═════ Data to examine

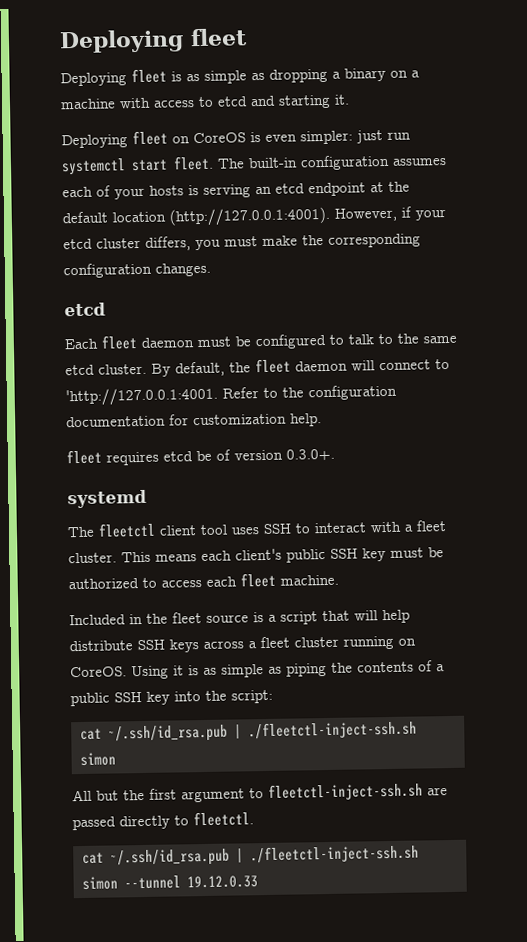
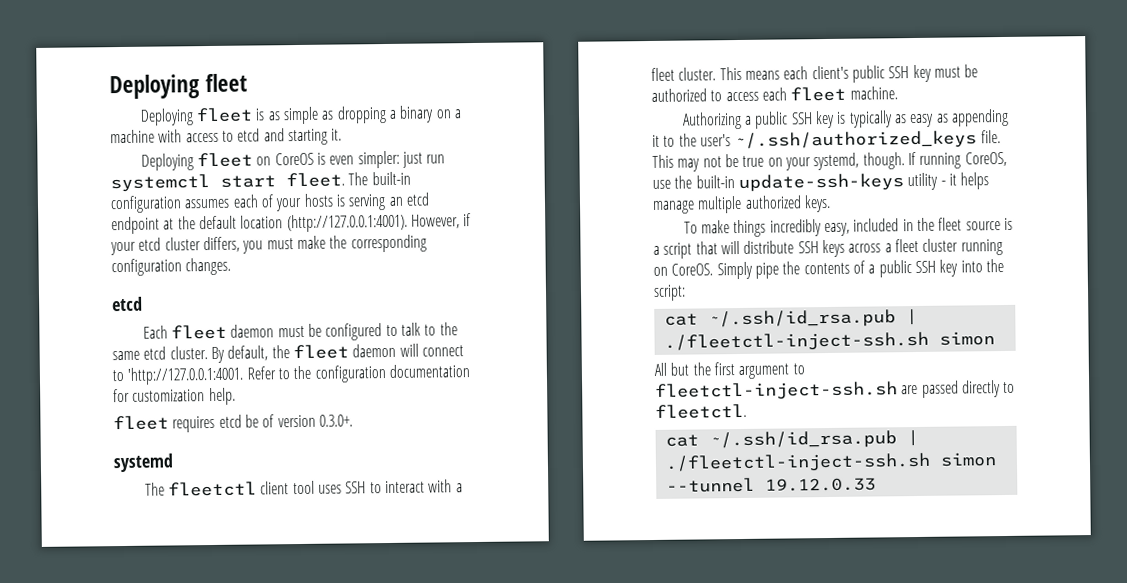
[69,614,126,626] Included -> [681,108,1009,130] [652,130,1001,151] [652,151,1007,172] [652,172,990,193] [652,194,831,214] [683,218,900,238] Authorizing a public SSH key is typically as easy as appending it to the user's ~/.ssh/authorized_keys file. This may not be true on your systemd, though. If running CoreOS, use the built-in update-ssh-keys utility - it helps manage multiple authorized keys. // To make things incredibly easy, included
[382,609,410,624] help -> (740, 248) none
[131,663,327,680] Using it is as simple as piping -> [716,261,779,280] Simply pipe

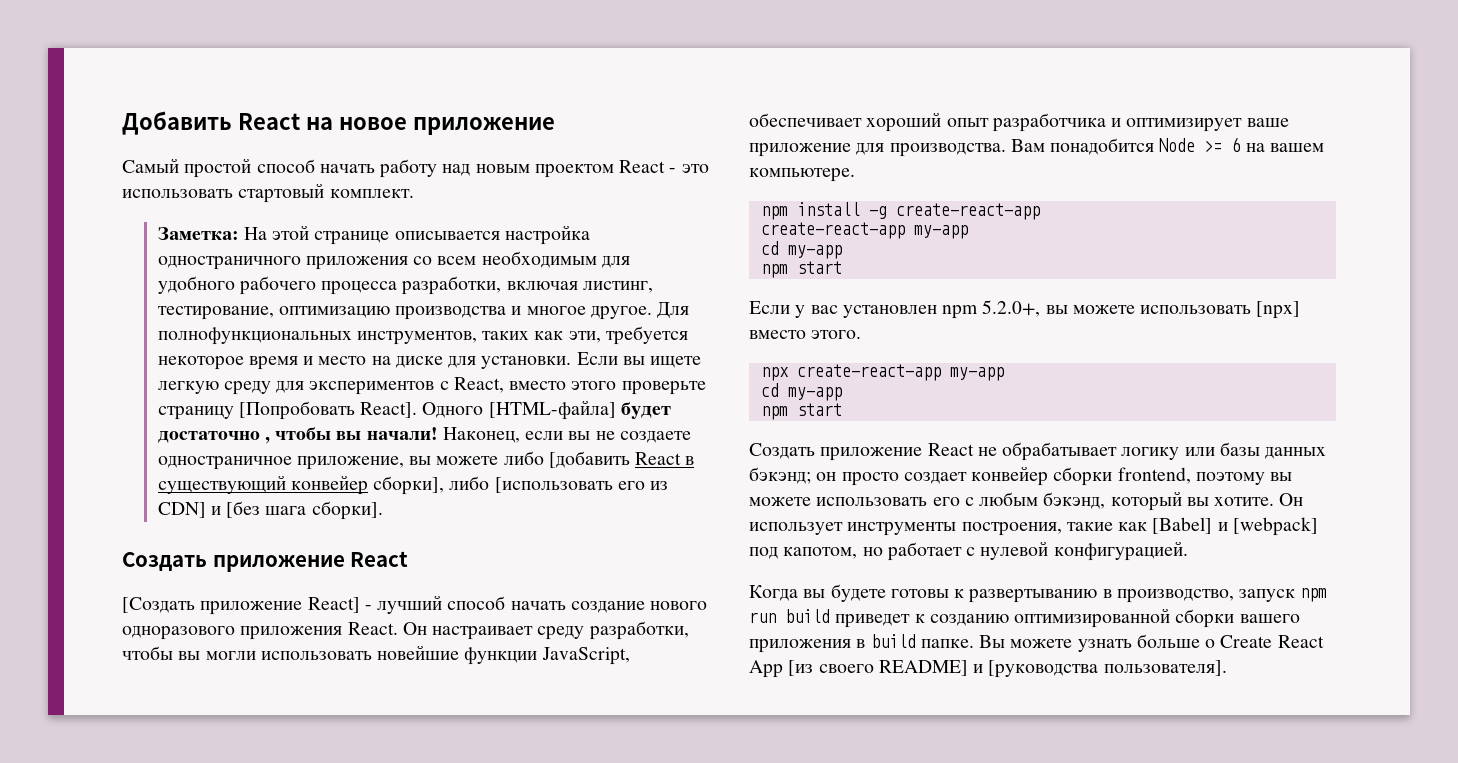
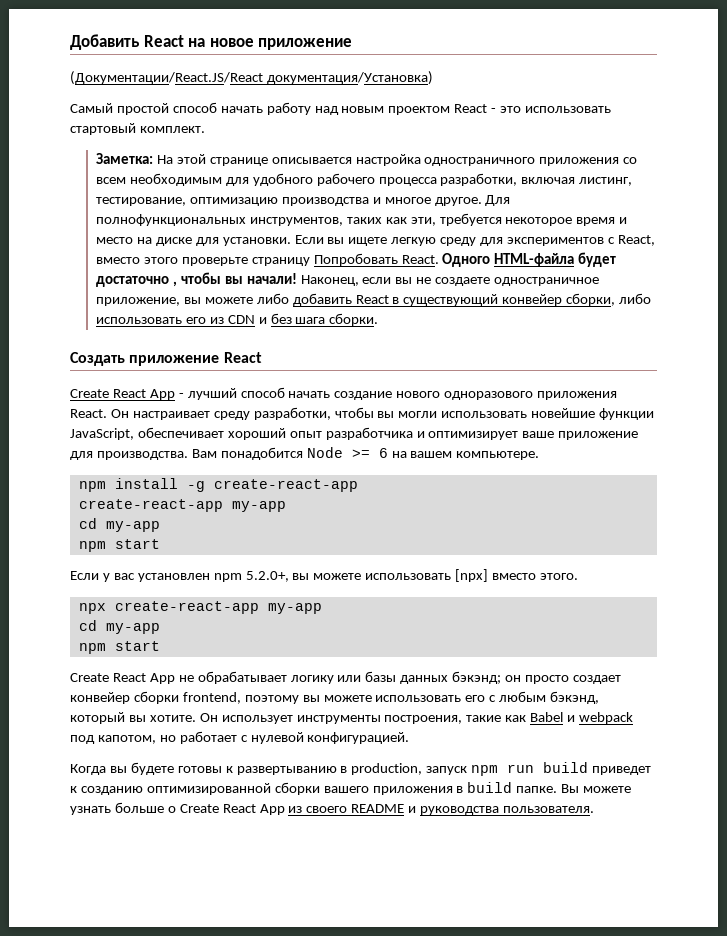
(555, 126) none -> [70,71,433,85] // (Документации/React.JS/React документация/Установка)
[238,400,616,420] [Попробовать React]. Одного [HTML-файла] -> [313,253,575,267] Попробовать React. Одного HTML-файла
[548,451,630,468] [добавить -> [292,293,352,306] добавить
[373,476,669,495] [157,501,383,520] сборки], либо [использовать его из CDN] и [без шага сборки]. -> [566,293,652,306] [95,313,379,326] сборки, либо использовать его из CDN и без шага сборки.
[122,597,360,615] [Создать приложение React] -> [70,389,175,400] Create React App
[749,443,974,461] Создать приложение React -> [70,673,175,684] Create React App
[1152,517,1318,536] [Babel] и [webpack] -> [530,712,634,724] Babel и webpack
[1116,589,1234,603] производство, -> [351,763,423,775] production,
[788,660,1227,678] [из своего README] и [руководства пользователя]. -> [288,804,595,815] из своего README и руководства пользователя.

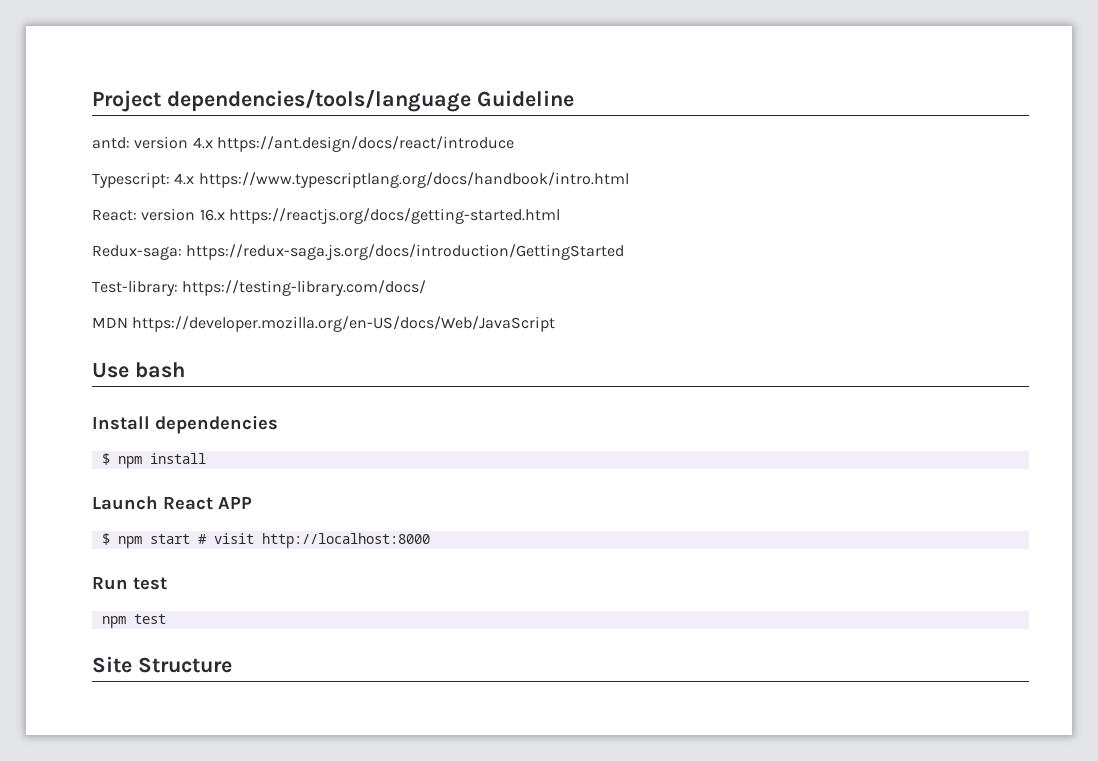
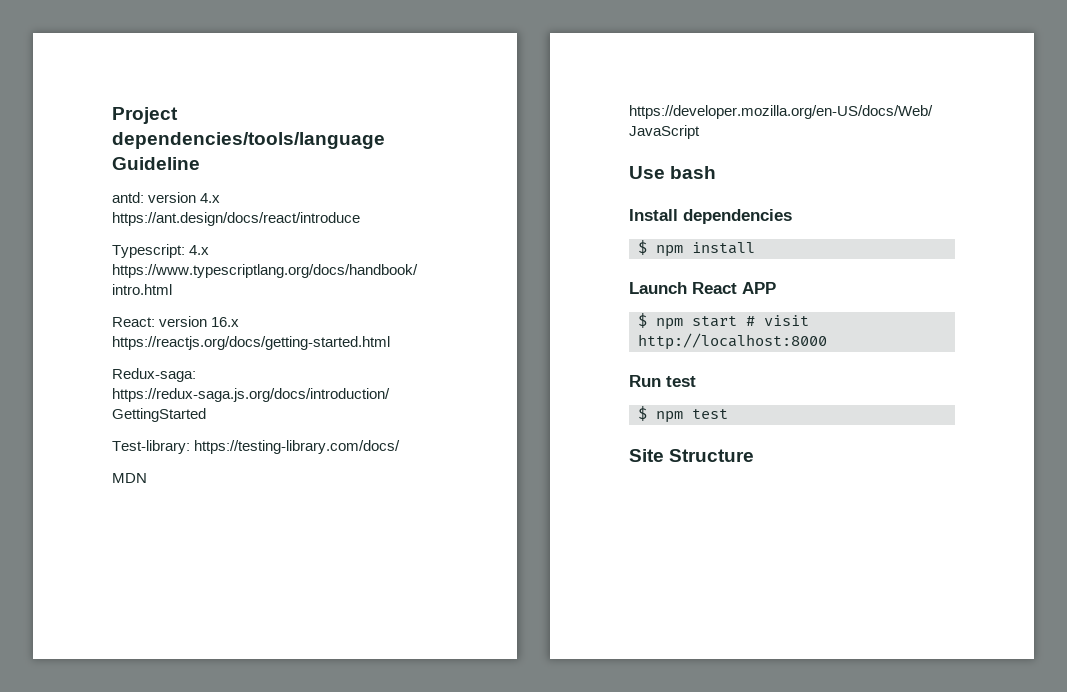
(167, 583) none -> [638,406,647,421] $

══════════

→ **Exercise details**:
From the entries above, print the lines beginning at the one with "[373,476,669,495] [157,501,383,520] сборки], либо" and stopping after the one with "[1116,589,1234,603] производство, ->", exactly as written and with nothing else.

→ **Completed exercise**:
[373,476,669,495] [157,501,383,520] сборки], либо [использовать его из CDN] и [без шага сборки]. -> [566,293,652,306] [95,313,379,326] сборки, либо использовать его из CDN и без шага сборки.
[122,597,360,615] [Создать приложение React] -> [70,389,175,400] Create React App
[749,443,974,461] Создать приложение React -> [70,673,175,684] Create React App
[1152,517,1318,536] [Babel] и [webpack] -> [530,712,634,724] Babel и webpack
[1116,589,1234,603] производство, -> [351,763,423,775] production,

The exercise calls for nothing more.